Along with the growing awareness of environmental problems there have been new challenges on expertise. On the one hand, experts have to respond to critics asking for more democratization, and on the other, they must cope with the increasing complexity and uncertainty when dealing with societies and ecosystems. Rather than suppressing expertise, these new challenges have contributed to a proliferation and diffusion of expertise. Questioning of expertise often happens after scrutiny of expert reports, revealing inconsistencies or errors, and comes along with founded alternative propositions. This generalized the practice of counter-expertise, which has become a standard in policy procedures. This does not denote a tendency toward obscurantism, but rather a diffusion of scientific knowledge in broader parts of society. This corresponds to what some authors have named a social distribution of expertise, which has been spreading since the end of the 20th century.

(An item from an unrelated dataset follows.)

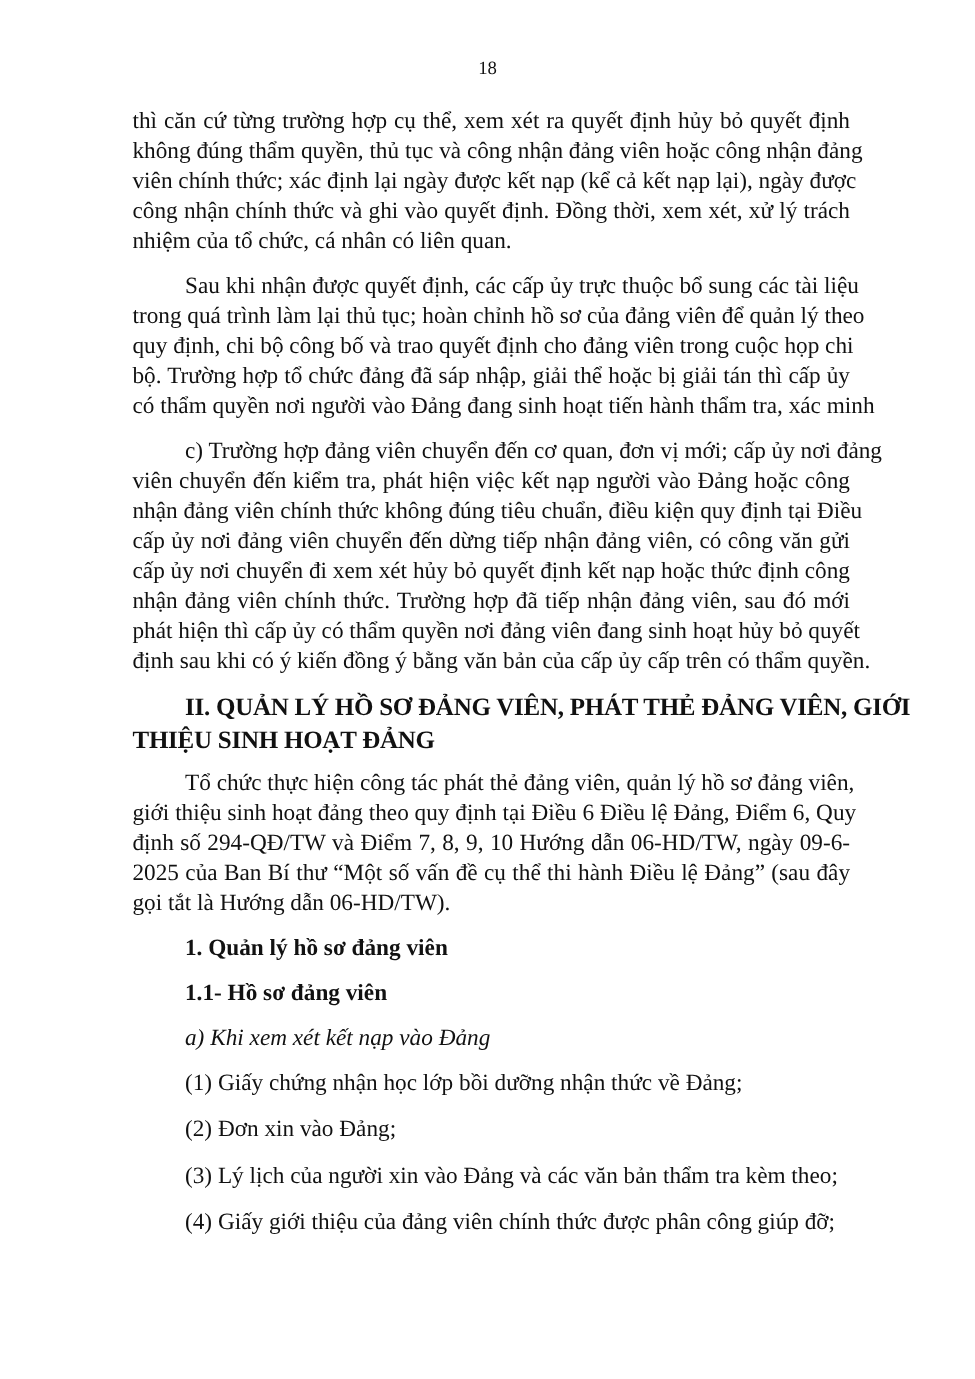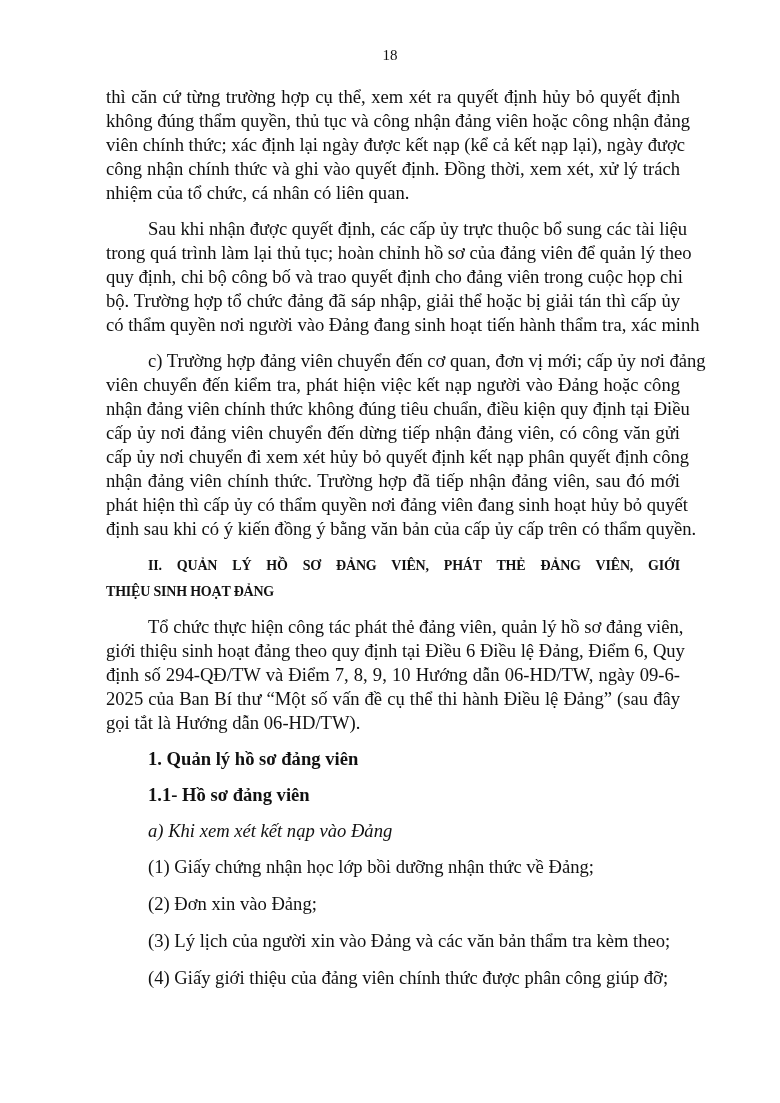"cấp ủy nơi chuyển đi" span.line { text: phân quyết -> hoặc thức }
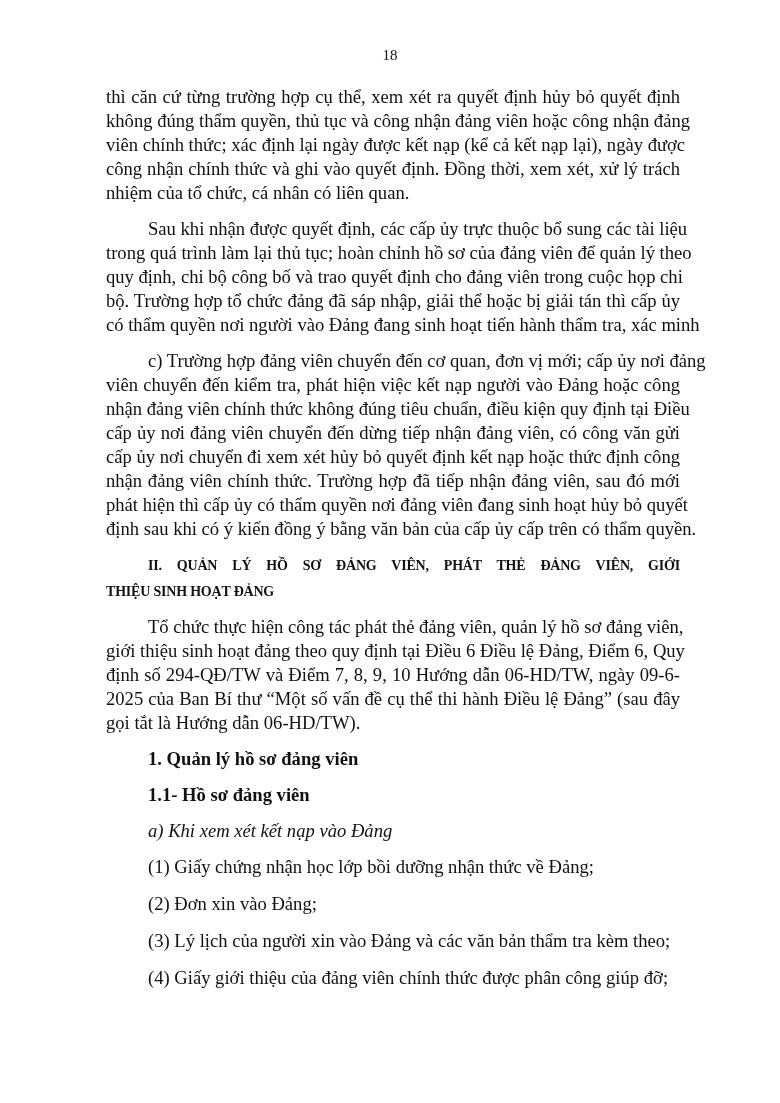"II. QUẢN LÝ HỒ SƠ" .heading { font-size: 14px -> 20px }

The complexity of some matters, such as ecosystem management, results in a rise of expertise because of the number of scientific disciplines involved in such projects. For instance, the restoration of wetland habitats requires the competences of civil engineers, botanists, or hydrobiologists, each of whom might provide very different insights on a same problem, thus opening room for democratic debates.

New practices of expertise also tend to go back to the former understanding of the word and rehabilitate experience. Accordingly, a greater place is given to lay knowledge (or indigenous knowledge, in the context of development aid) within decision making. Lay and indigenous knowledge are specific to particular contexts or practices. These inputs are increasingly integrated in expertise, either because they are considered as a part or as a counterpart of expertise. They enable covering aspects of a problem that are not tackled by scientific disciplines, such as the affective, religious, or symbolic value of a place affected by a project.

Bibliography:

  1. Karin Backstrand “Civic Science for Sustainability: Reframing the Role of Experts, Policy-Makers and Citizens in Environmental Governance,” Global Environmental Politics 3(4) (Massachussets Institute of Technology, 2003);
  2. Frank Fischer, Citizens, Experts, and the Environment: The Politics of Local Knowledge (Duke University Press, 2000).